Die Urheber der Gewalt konnten zunächst nicht ermittelt werden. Die Anhänger Abu Ismails demonstrieren schon seit Tagen im Zentrum von Kairo für einen Machtverzicht des Militärrats, der seit dem Sturz des langjährigen ägyptischen Präsidenten Husni Mubarak im Februar 2011 die Geschicke des Landes lenkt.

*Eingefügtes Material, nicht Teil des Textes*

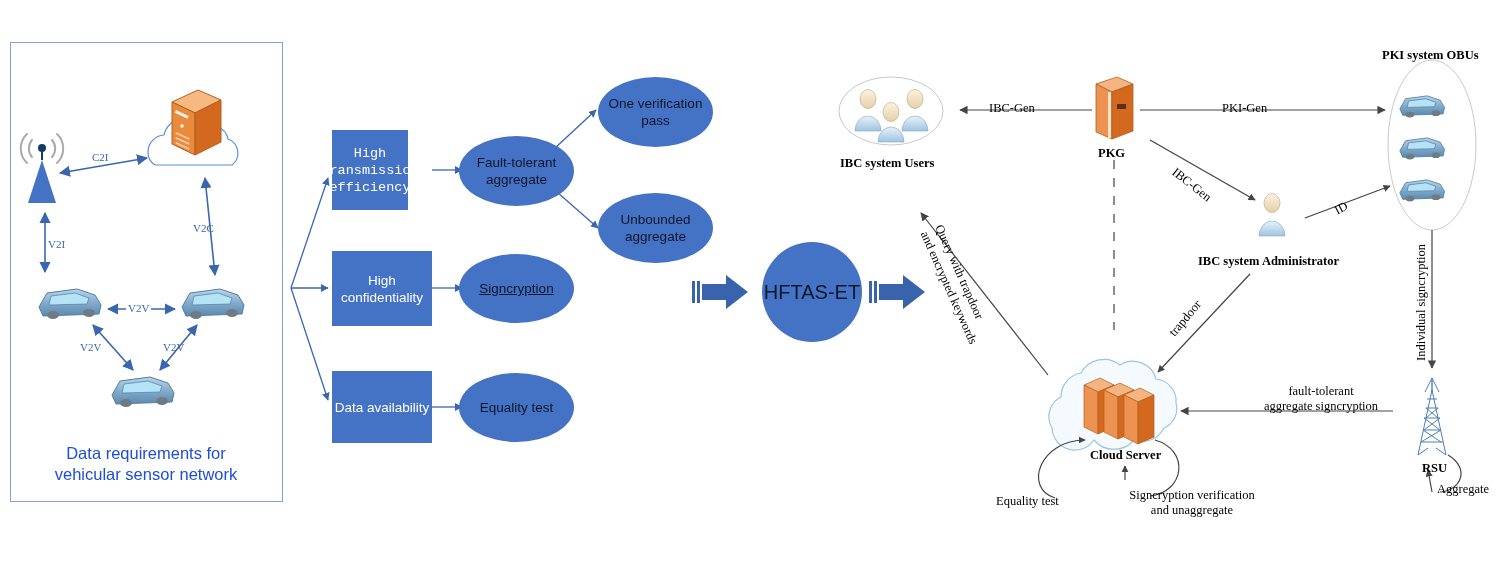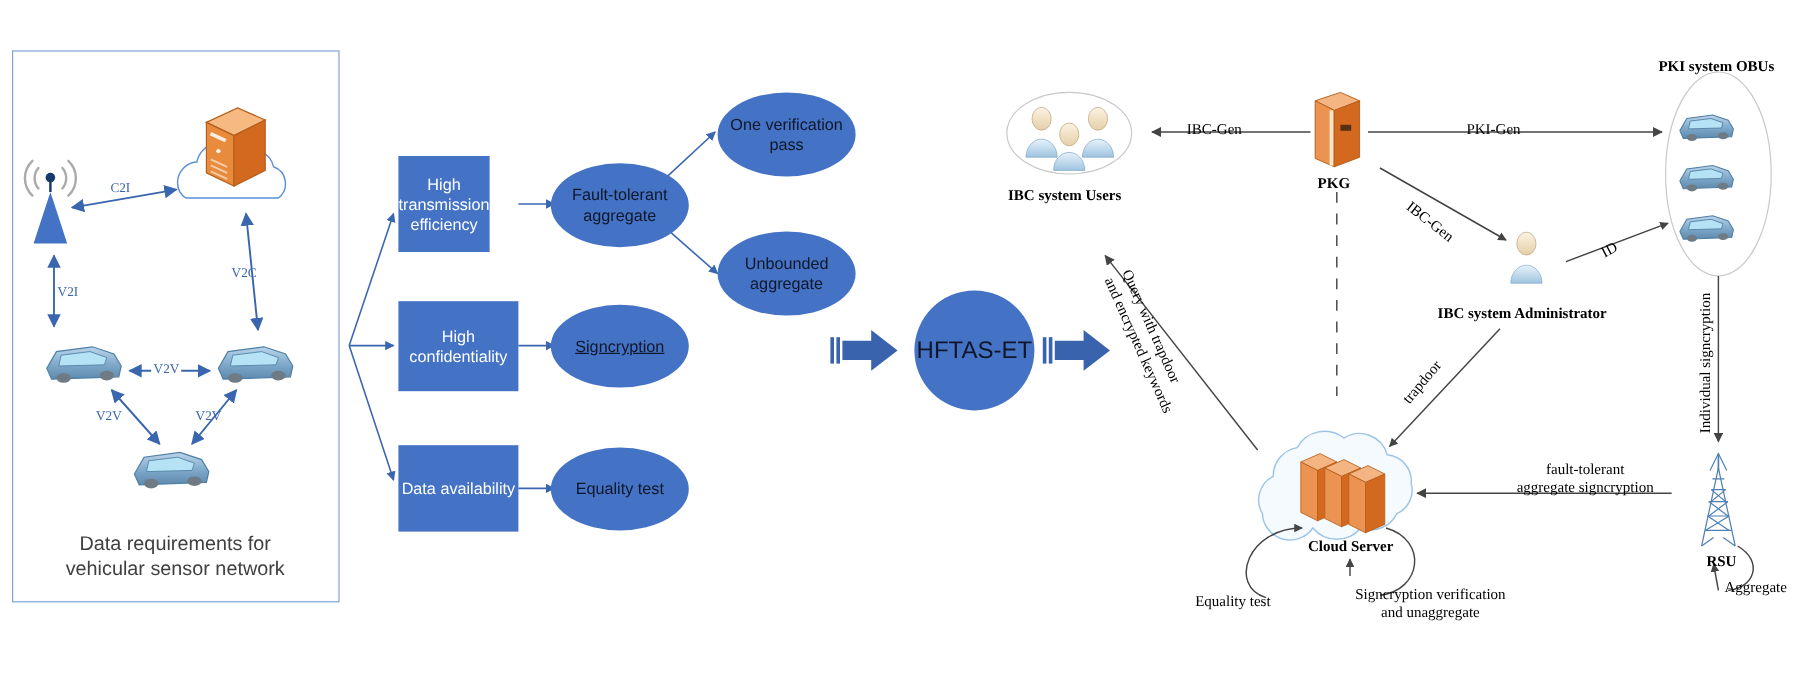"High transmission efficiency" div.blk { font-family: none -> Liberation Mono, monospace }
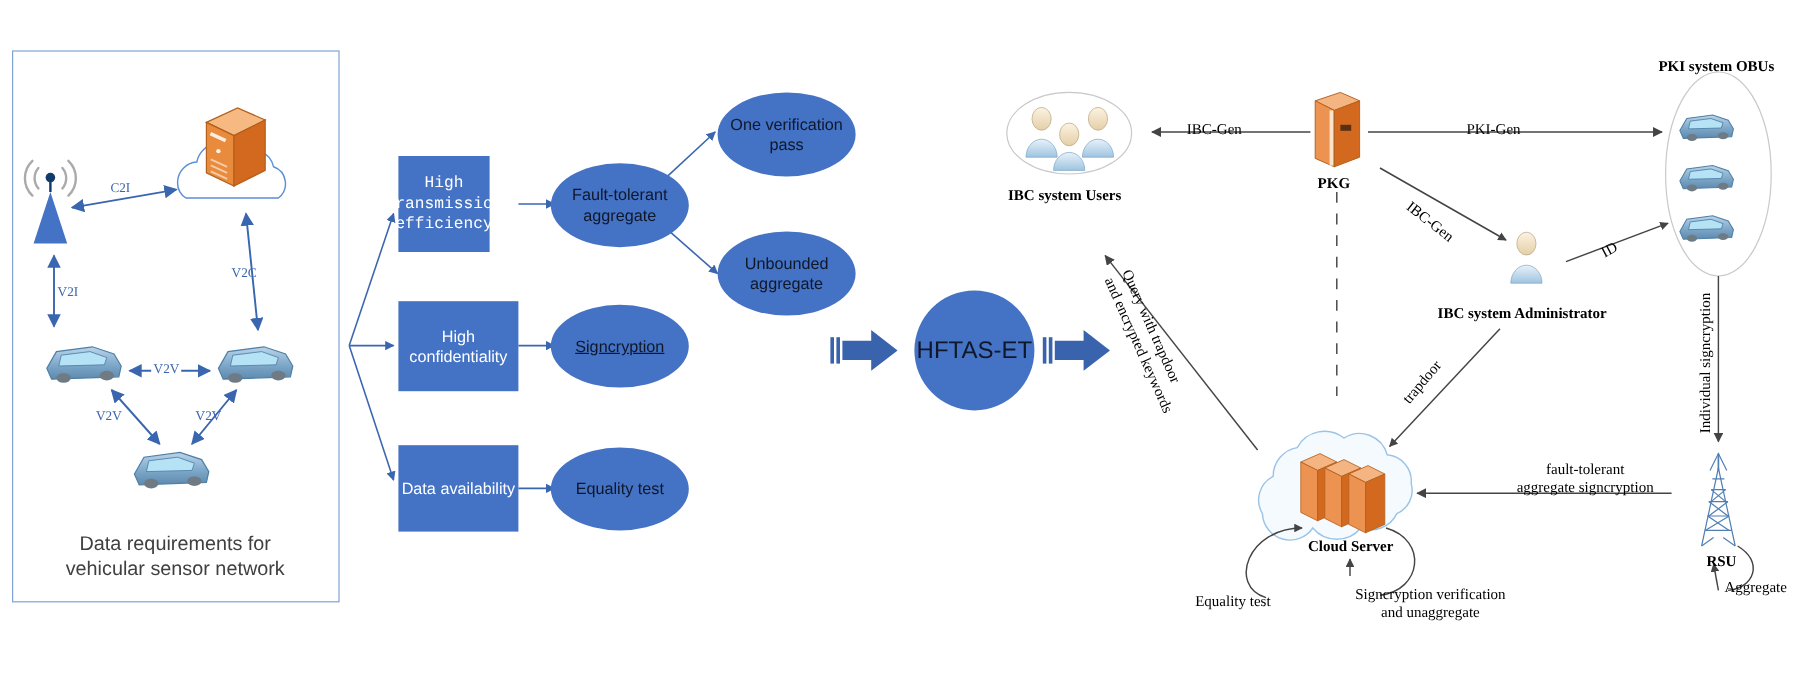"Data requirements for" .panel-caption { color: #404040 -> #1d4ed8 }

Wiederholt gab es Hinweise darauf, dass das Militär selbst Schlägertrupps auf Demonstranten angesetzt haben könnte. Anhänger beider Seiten warfen bei den Zusammenstößen am Mittwoch Molotowcocktails und Steine. Bereits am Sonntag waren bei Ausschreitungen ein Menschen getötet und mehr als hundert weitere verletzt worden.

Der Militärrat will seine Macht nach eigenen Angaben nach der Wahl des neuen Präsidenten an eine zivile Regierung abgeben. Die Lage ist jedoch angespannt, seit zehn der ursprünglich 23 Kandidaten aus den unterschiedlichsten Gründen von der ersten Wahlrunde am 23. und 24. Mai ausgeschlossen wurden.

Zu ihnen zählt auch der Salafist Abu Ismail. Er wurde ausgeschlossen, weil seine verstorbene Mutter angeblich die US-Staatsbürgerschaft besessen hatte. Kandidaten, ihre Partner und Eltern müssen die ägyptische Nationalität haben, um zur Wahl zugelassen zu werden.

Wegen der neuen Gewalt kündigten zwei Präsidentschaftskandidaten, der Muslimbruder Mohammed Morsi und der islamische Fundamentalist Abdel Moneim Abul Futuh, am Mittwoch eine Unterbrechung ihres Wahlkampfs an. Morsi erklärte, er werde "aus Solidarität mit den Demonstranten" 48 Stunden lang den Wahlkampf ruhen lassen, Futuh begrenzte die Unterbrechung auf einen Tag.

Der Wahlkampf hatte offiziell am Montag begonnen. Die Stichwahl findet am 16. und 17. Juni statt. Ende Juni will der Militärrat dem neuen Präsidenten die Macht übergeben.